Получившая уже более сорока попаданий северная башня все еще стояла, но уже заметно покосилась. Многие бревна, перебитые ядрами, либо провалились внутрь, либо торчали наружу, открывая темные щели. На пушечный огонь она уже не огрызалась – и только стрельцы со стен время от времени палили порох в надежде, что каким-то чудом пищальные пули смогут достать до проклятых басурман.
– Пора, – кивнул Тирц. – Еще залп, и можно атаковать. Гумер, рассылай своих людей по мурзам и беям, пусть собираются сюда. Пора заходить к русским в гости.
Физик закрыл глаза, пригладил ладонями лицо, словно совершал намаз и тихо-тихо позвал:
– Иди сюда.
Голем, по приказу создателя ожидавший на развалинах монастыря, пока с него стечет вся вода, дрогнул и двинулся к городским стенам. Из Чернигова послышались испуганные выкрики, молитвы, но они лишь позабавили Менги-нукера, спокойно ожидающего свое детище.
Грохнул залп из бомбард – башня опять содрогнулась, натужно заскрипела, но выстояла. Ненадолго.
– Разрушь ее, – указал вперед Тирц, и глиняный воин перешагнул залитый водой ров. Он схватился за верх башни, затряс ее со всех сил, роняя вниз людей, пушки и отдельные бревна, оторвал дощатый помост и кинул его в воду.

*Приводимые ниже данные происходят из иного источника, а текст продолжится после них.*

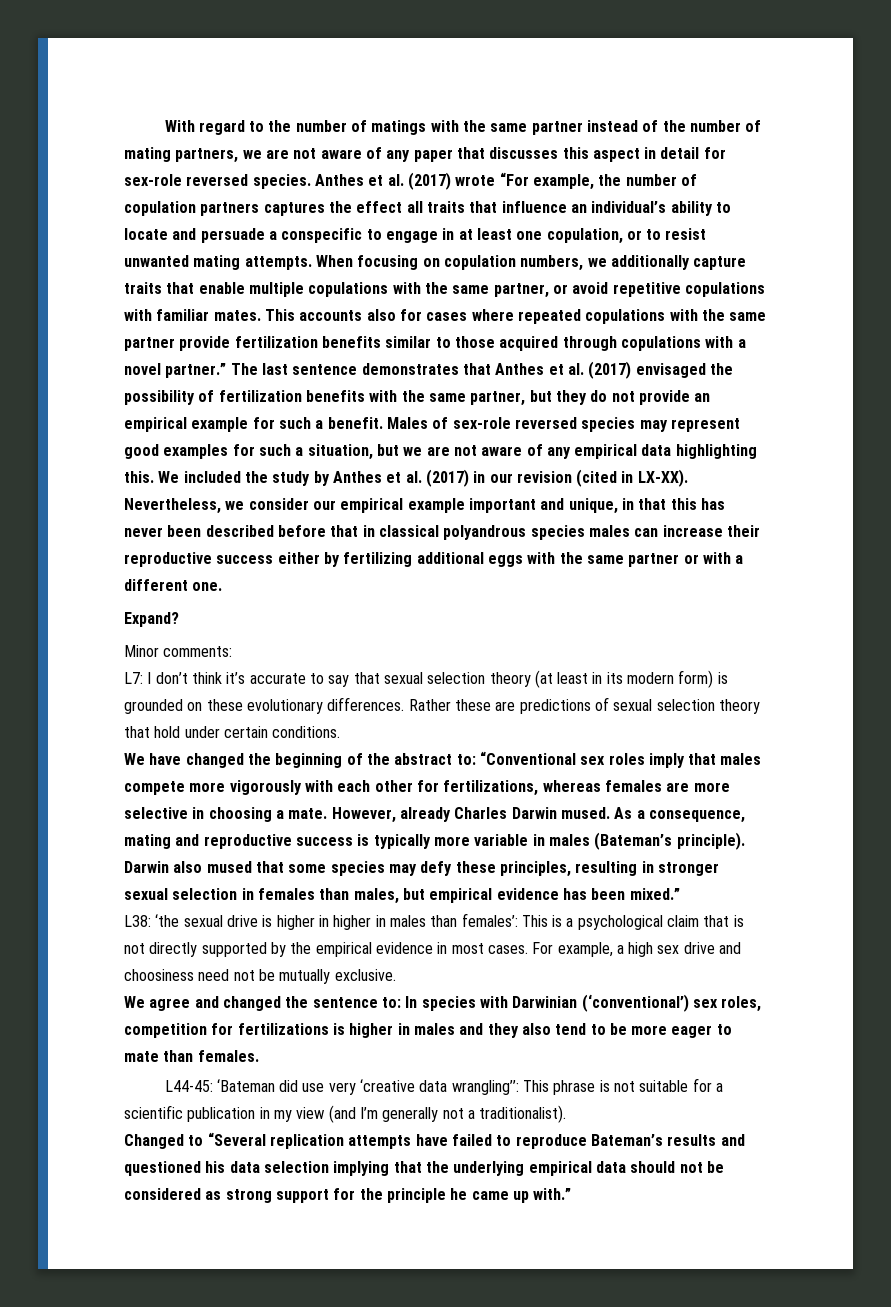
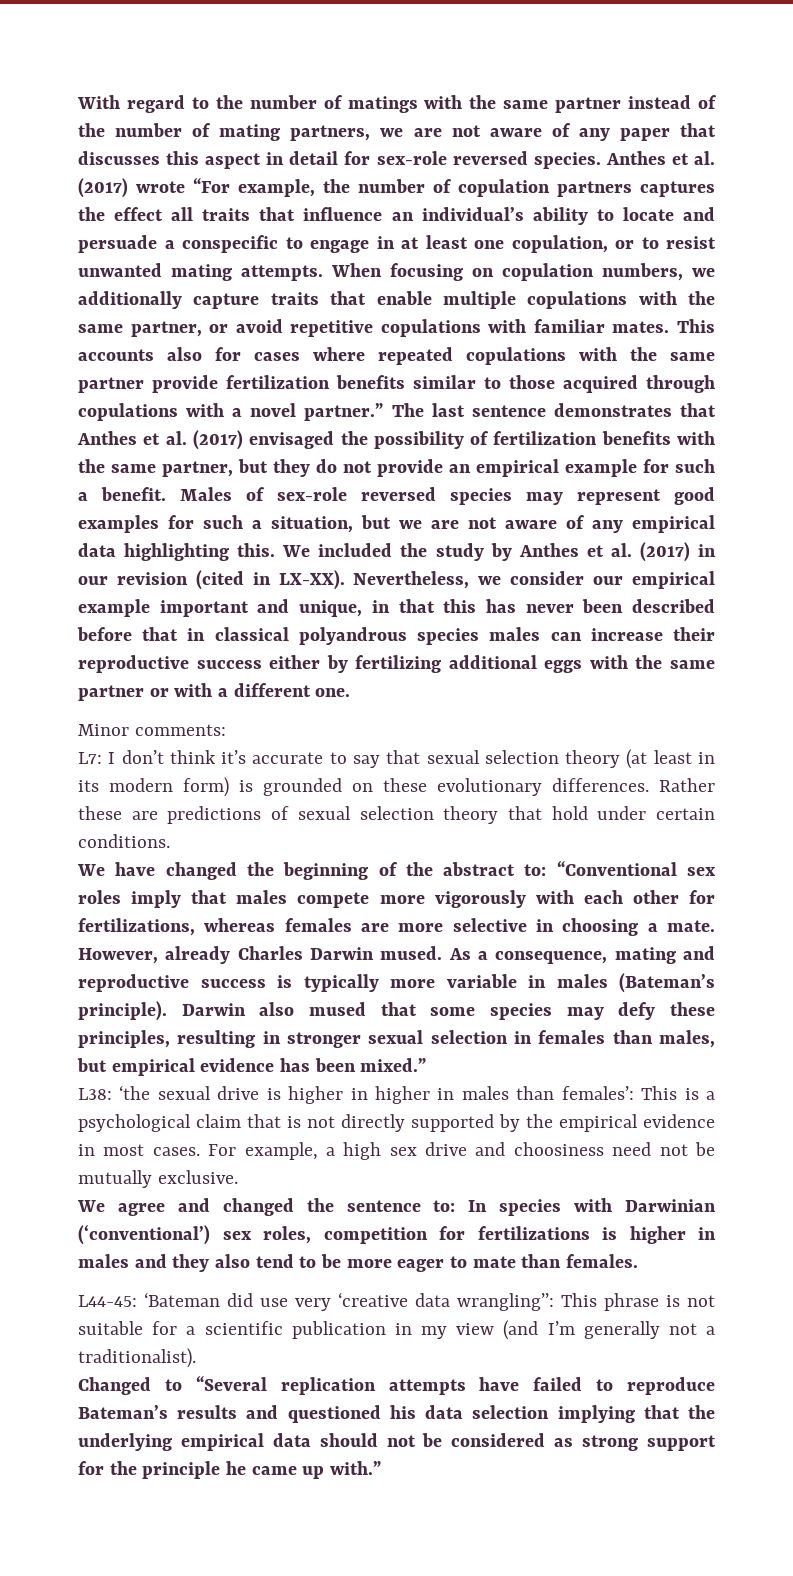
- Expand?

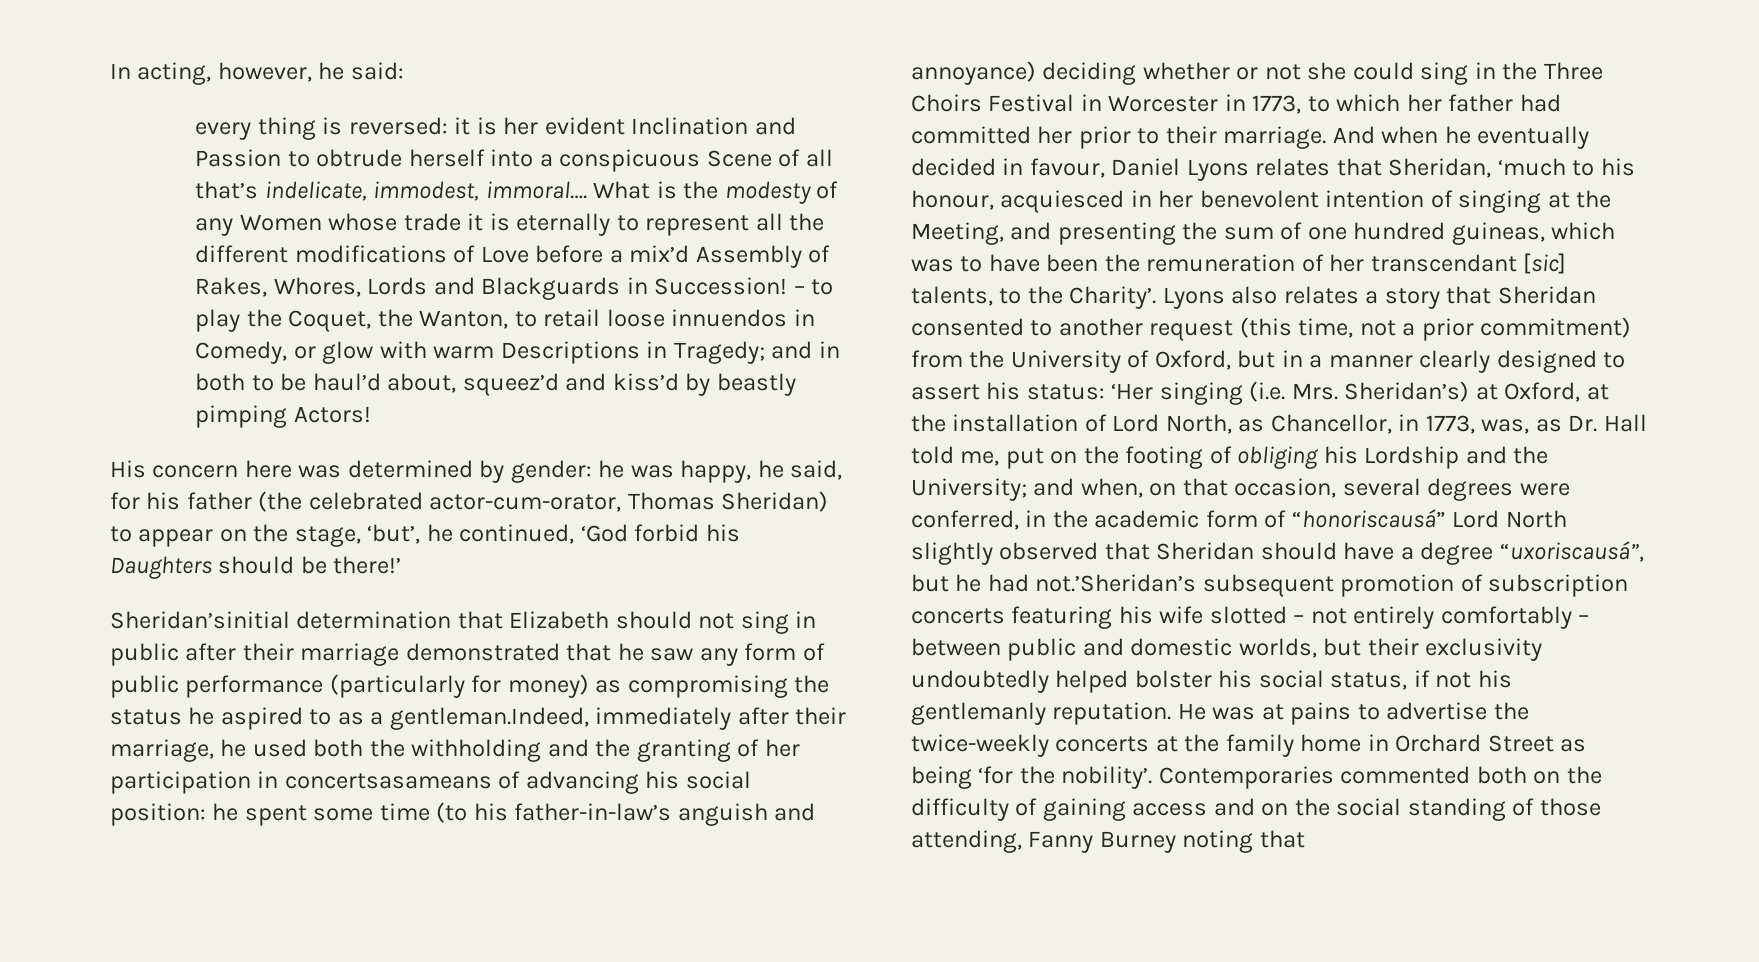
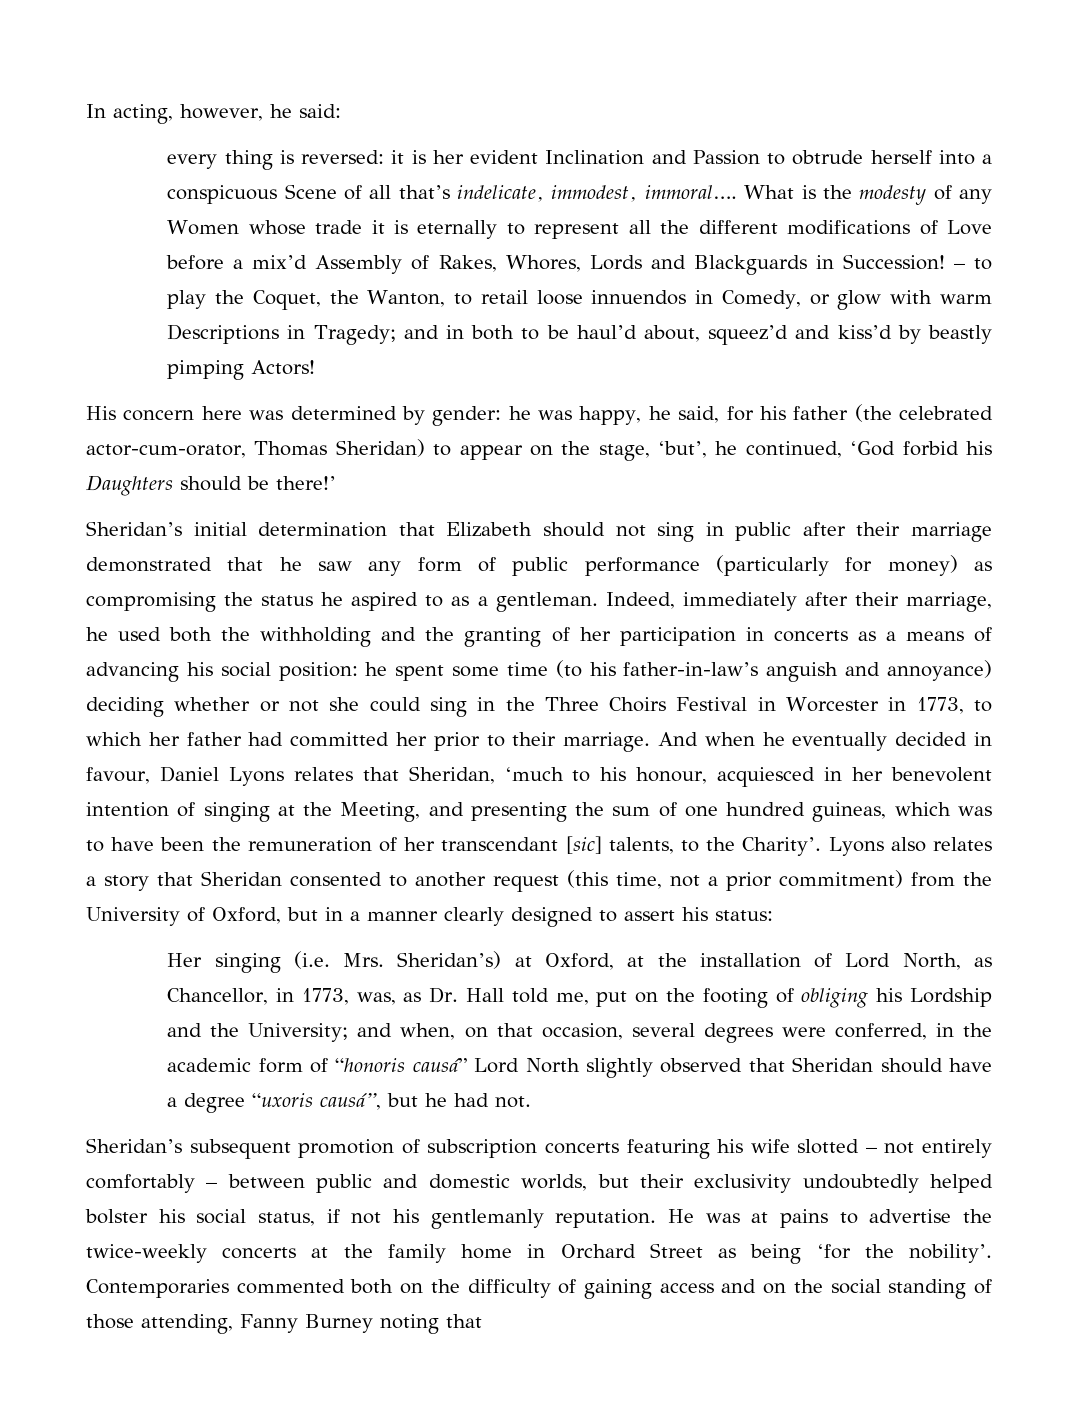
- Sheridan’sinitial determination that Elizabeth should not sing in public after their marriage demonstrated that he saw any form of public performance (particularly for money) as compromising the status he aspired to as a gentleman.Indeed, immediately after their marriage, he used both the withholding and the granting of her participation in concertsasameans of advancing his social position:
+ Sheridan’s initial determination that Elizabeth should not sing in public after their marriage demonstrated that he saw any form of public performance (particularly for money) as compromising the status he aspired to as a gentleman. Indeed, immediately after their marriage, he used both the withholding and the granting of her participation in concerts as a means of advancing his social position:
- Lyons also relates a story that Sheridan consented to another request (this time, not a prior commitment) from the University of Oxford, but in a manner clearly designed to assert his status: ‘Her singing (i.e. Mrs. Sheridan’s) at Oxford, at the installation of Lord North, as Chancellor, in 1773, was, as Dr. Hall told me, put on the footing of obliging his Lordship and the University;
+ Lyons also relates a story that Sheridan consented to another request (this time, not a prior commitment) from the University of Oxford, but in a manner clearly designed to assert his status:
+ Her singing (i.e. Mrs. Sheridan’s) at Oxford, at the installation of Lord North, as Chancellor, in 1773, was, as Dr. Hall told me, put on the footing of obliging his Lordship and the University;
- and when, on that occasion, several degrees were conferred, in the academic form of “honoriscausá” Lord North slightly observed that Sheridan should have a degree “uxoriscausá”, but he had not.’Sheridan’s subsequent promotion of subscription concerts featuring his wife slotted – not entirely comfortably – between public and domestic worlds, but their exclusivity undoubtedly helped bolster his social status, if not his gentlemanly reputation.
+ and when, on that occasion, several degrees were conferred, in the academic form of “honoris causá” Lord North slightly observed that Sheridan should have a degree “uxoris causá”, but he had not.
+ Sheridan’s subsequent promotion of subscription concerts featuring his wife slotted – not entirely comfortably – between public and domestic worlds, but their exclusivity undoubtedly helped bolster his social status, if not his gentlemanly reputation.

Со стен началась беспорядочная стрельба – но отдельные мелкие пули и дробины бесполезно застревали в вязкой глине, не причиняя монстру никакого вреда. Он наклонил башню к себе, заставив покоситься оставшиеся без опоры стены, всей массой навалился сверху, опрокидывая ее в ров, принялся топтать, окончательно переламывая вместе с оставшимися внутри стрельцами в бесформенное месиво, несколькими сильными ударами кулаков обрушил близкие участки стен и решительно двинулся по улице вглубь города.